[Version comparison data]
--- START ---

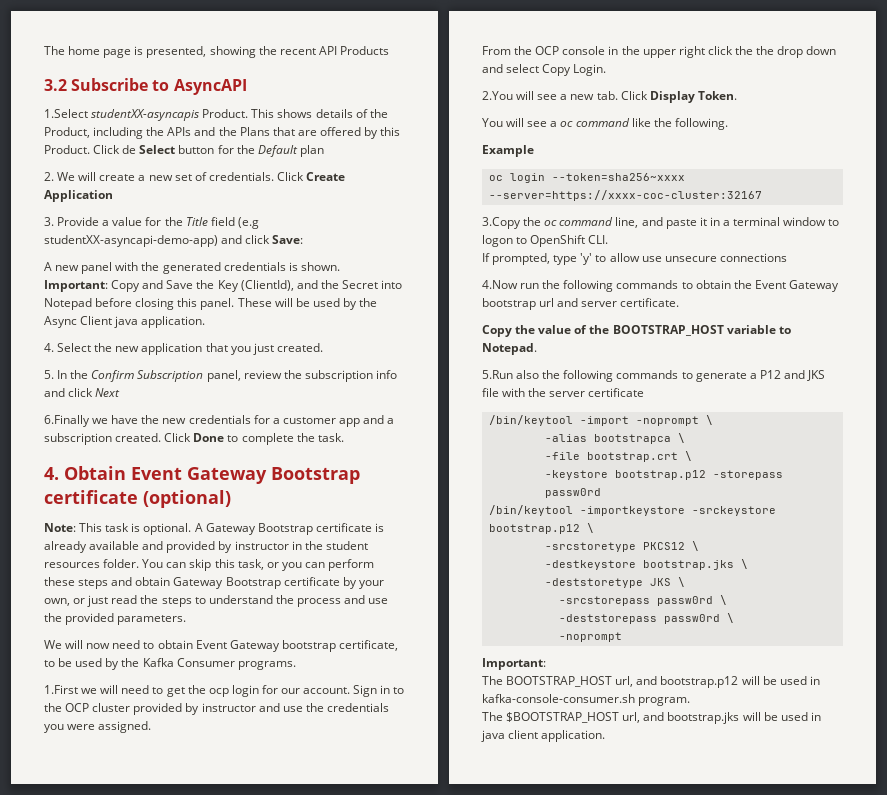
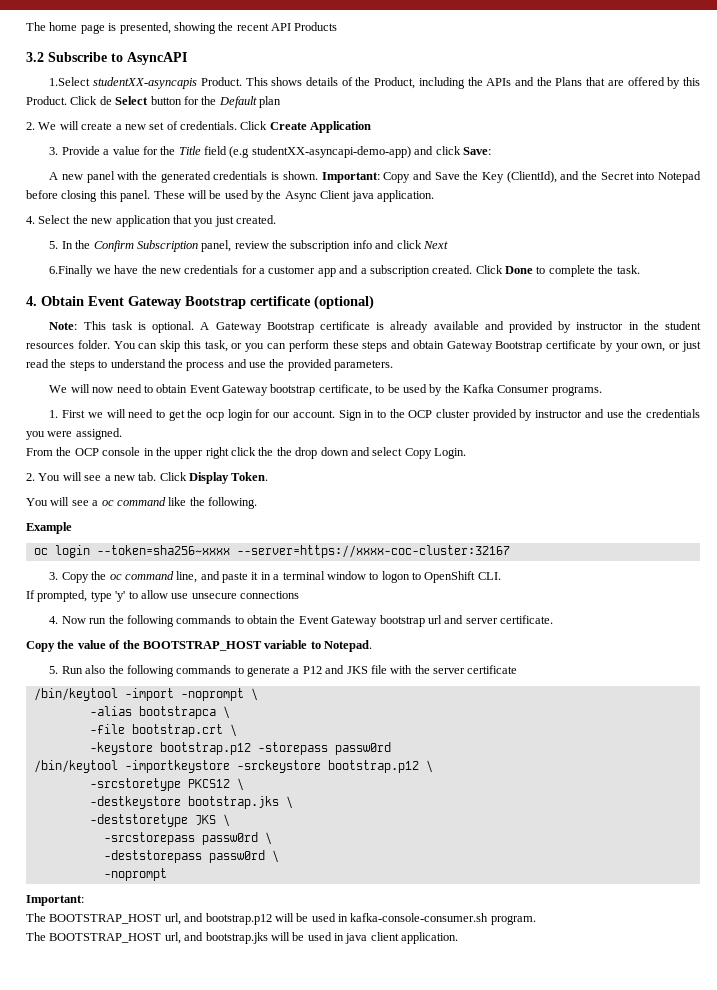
- 1.First we will need to get the ocp login for our account.
+ 1. First we will need to get the ocp login for our account.
- 2.You will see a new tab. Click Display Token.
+ 2. You will see a new tab. Click Display Token.
- 3.Copy the oc command line, and paste it in a terminal window to logon to OpenShift CLI.
+ 3. Copy the oc command line, and paste it in a terminal window to logon to OpenShift CLI.
- 4.Now run the following commands to obtain the Event Gateway bootstrap url and server certificate.
+ 4. Now run the following commands to obtain the Event Gateway bootstrap url and server certificate.
- 5.Run also the following commands to generate a P12 and JKS file with the server certificate
+ 5. Run also the following commands to generate a P12 and JKS file with the server certificate
- The $BOOTSTRAP_HOST url, and bootstrap.jks will be used in java client application.
+ The BOOTSTRAP_HOST url, and bootstrap.jks will be used in java client application.

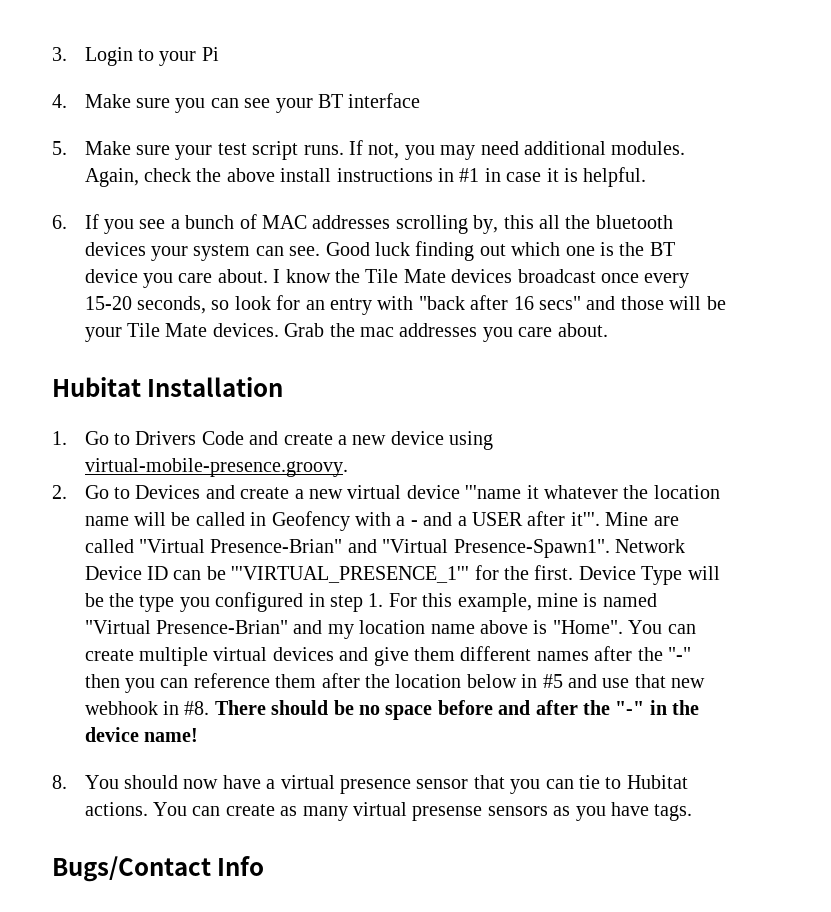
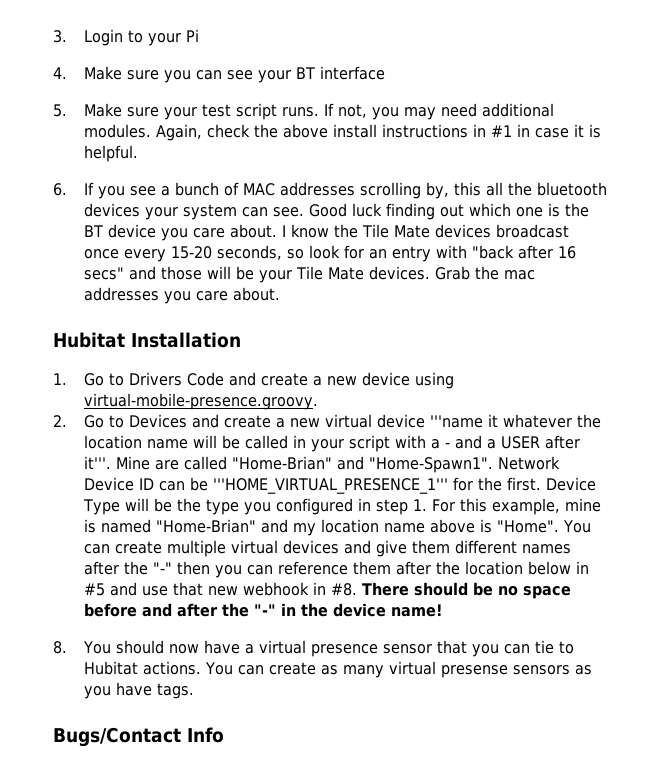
- 2. Go to Devices and create a new virtual device '''name it whatever the location name will be called in Geofency with a - and a USER after it'''.
+ 2. Go to Devices and create a new virtual device '''name it whatever the location name will be called in your script with a - and a USER after it'''.
- Mine are called "Virtual Presence-Brian" and "Virtual Presence-Spawn1".
+ Mine are called "Home-Brian" and "Home-Spawn1".
- Network Device ID can be '''VIRTUAL_PRESENCE_1''' for the first.
+ Network Device ID can be '''HOME_VIRTUAL_PRESENCE_1''' for the first.
- Device Type will be the type you configured in step 1. For this example, mine is named "Virtual Presence-Brian" and my location name above is "Home".
+ Device Type will be the type you configured in step 1. For this example, mine is named "Home-Brian" and my location name above is "Home".

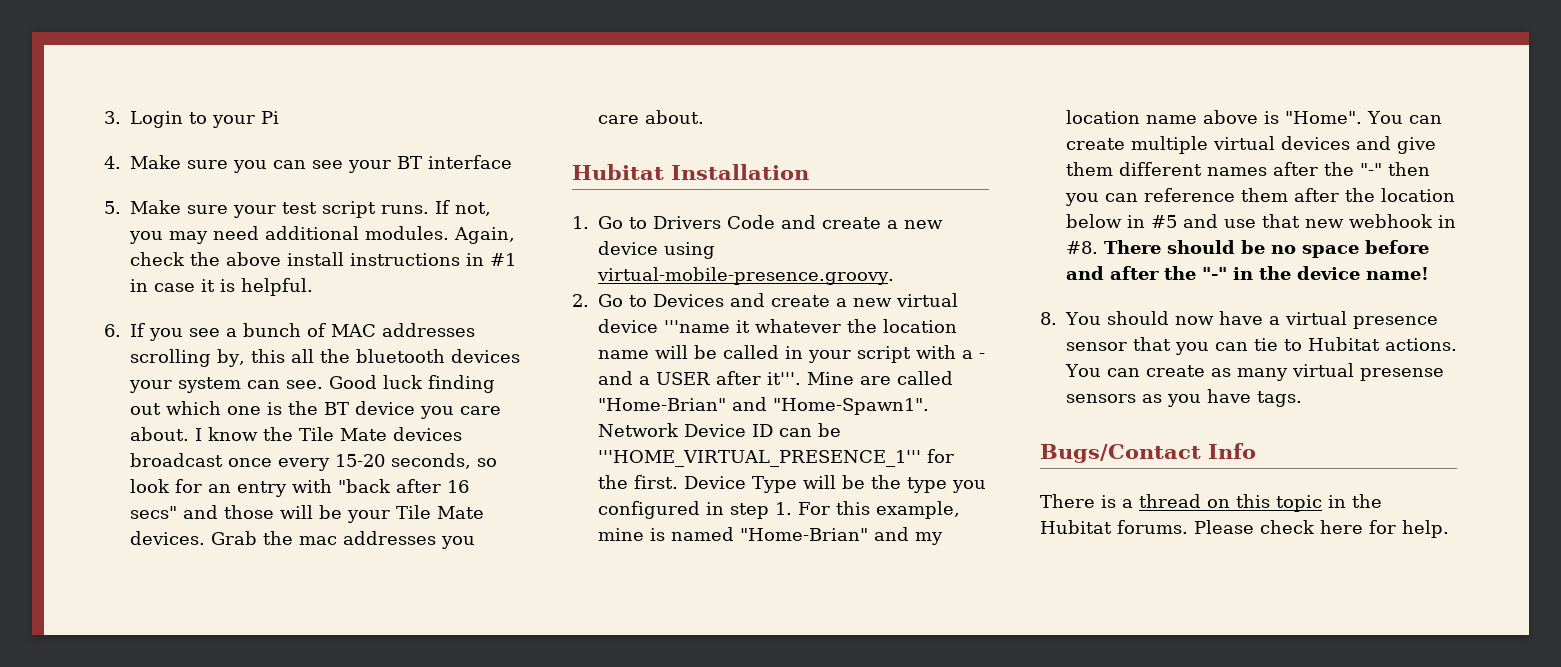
+ There is a thread on this topic in the Hubitat forums. Please check here for help.

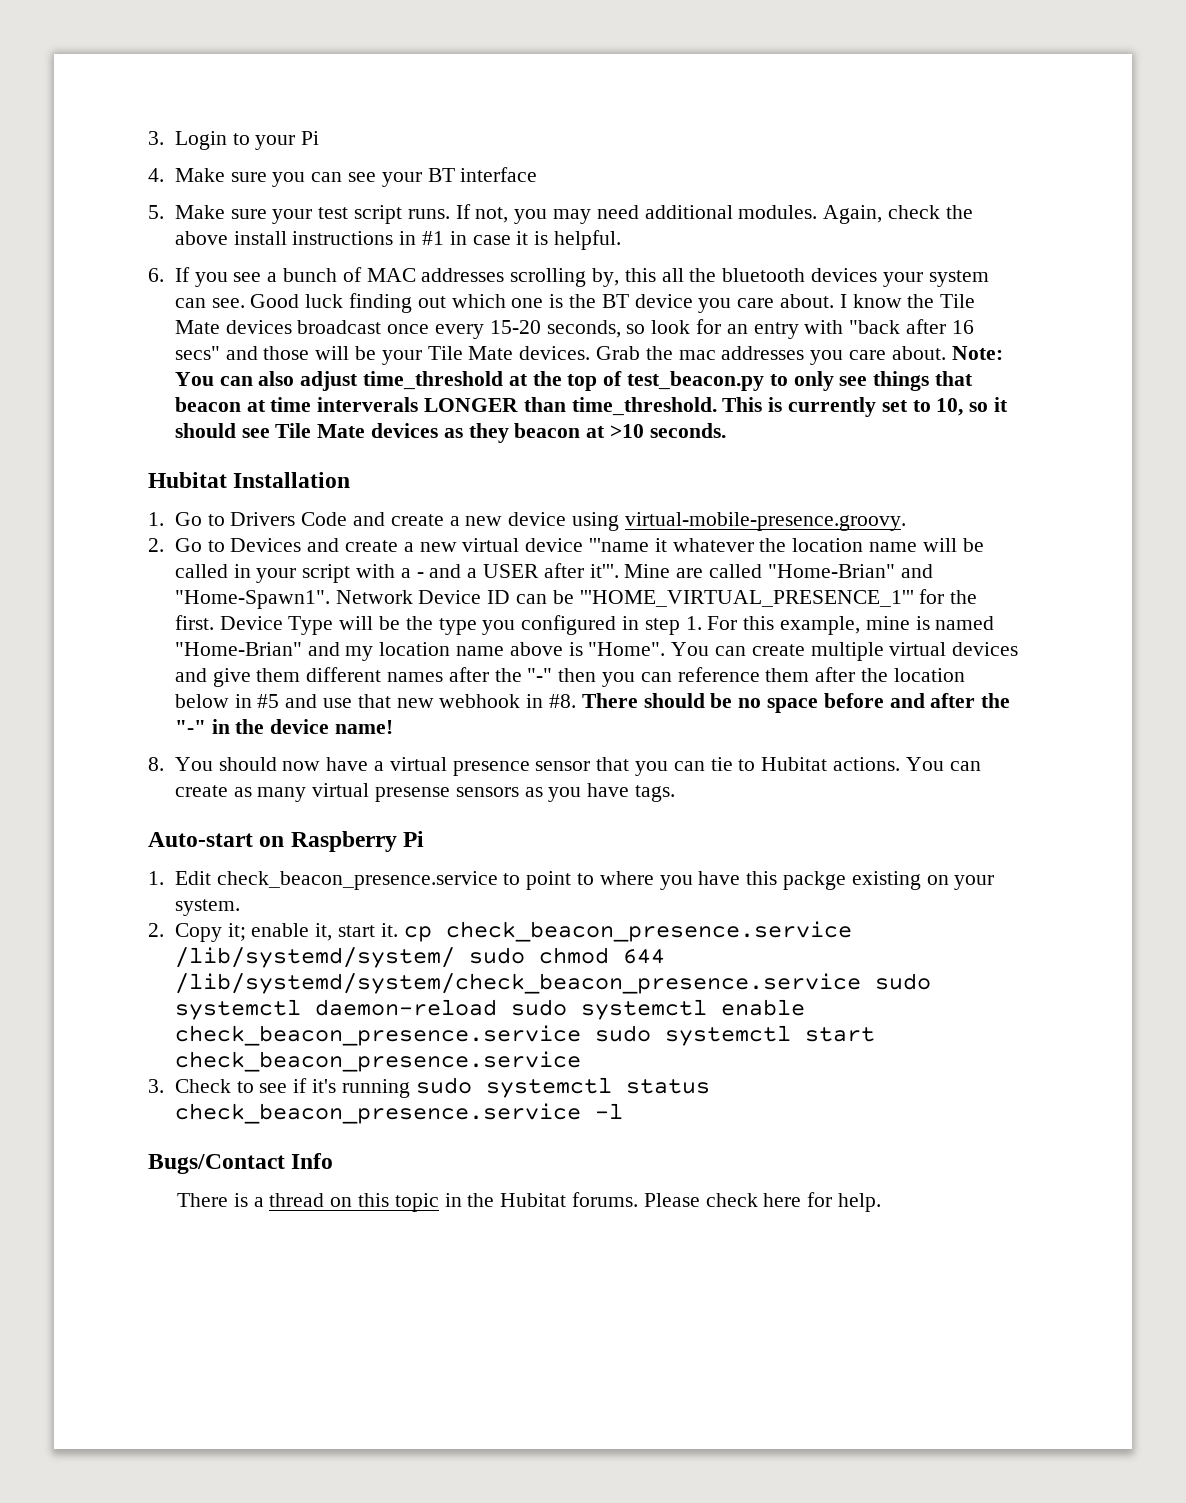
+ Note: You can also adjust time_threshold at the top of test_beacon.py to only see things that beacon at time interverals LONGER than time_threshold. This is currently set to 10, so it should see Tile Mate devices as they beacon at >10 seconds.
+ Auto-start on Raspberry Pi
+ 1. Edit check_beacon_presence.service to point to where you have this packge existing on your system.
+ 2. Copy it; enable it, start it. cp check_beacon_presence.service /lib/systemd/system/ sudo chmod 644 /lib/systemd/system/check_beacon_presence.service sudo systemctl daemon-reload sudo systemctl enable check_beacon_presence.service sudo systemctl start check_beacon_presence.service
+ 3. Check to see if it's running sudo systemctl status check_beacon_presence.service -l

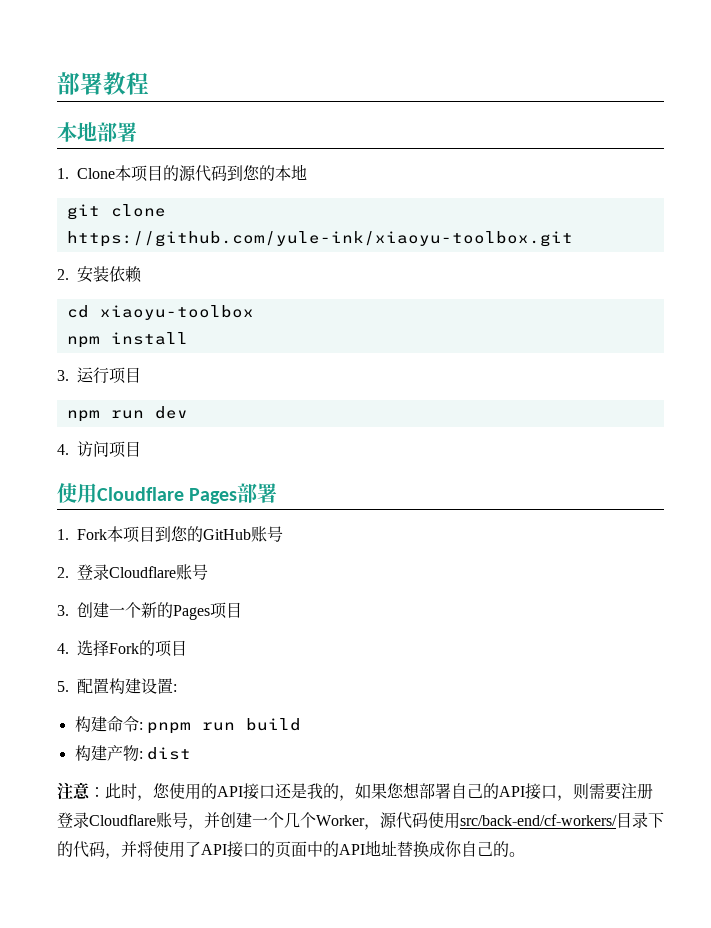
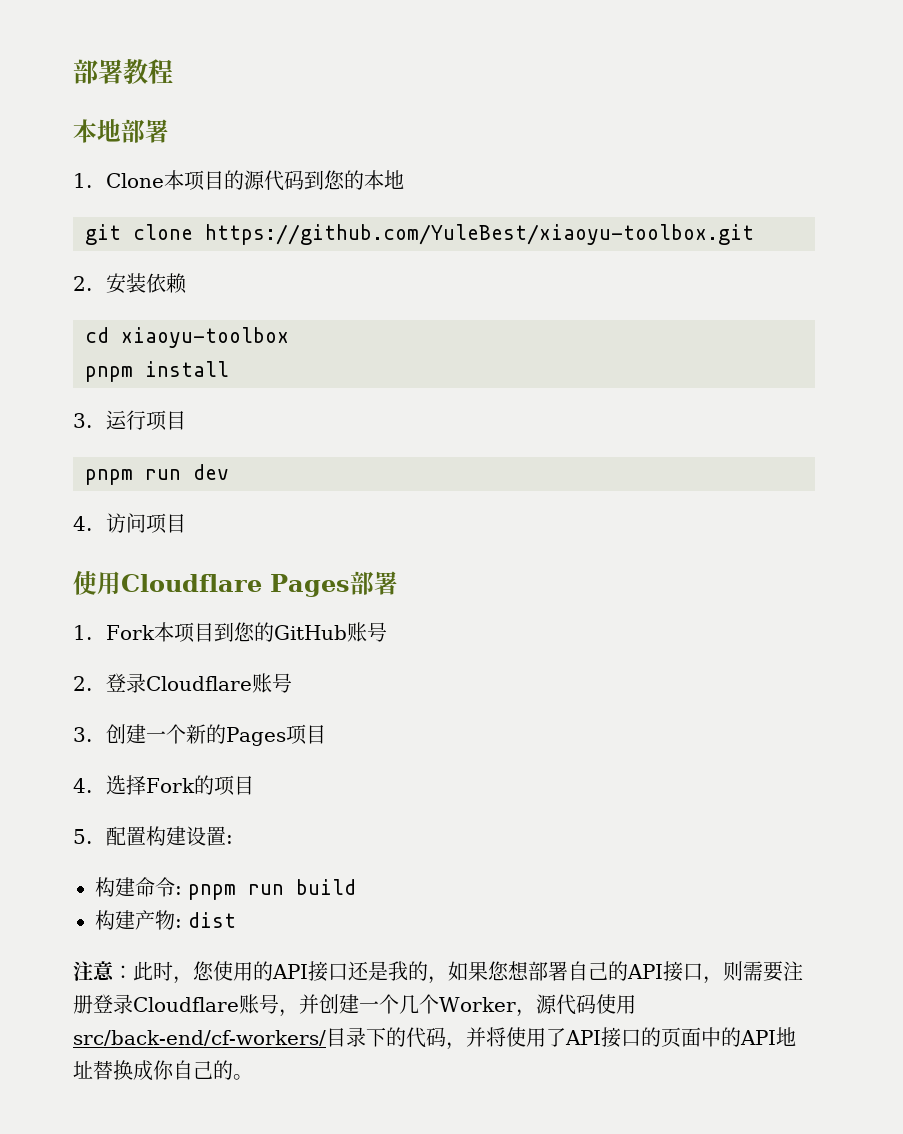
- git clone https://github.com/yule-ink/xiaoyu-toolbox.git
+ git clone https://github.com/YuleBest/xiaoyu-toolbox.git
- npm install
+ pnpm install
- npm run dev
+ pnpm run dev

--- END ---

PROBLEM DETAILS: Determine how many lines above contain "paste" as a word or string. Give the number alone.

COMPLETED EXERCISE: 2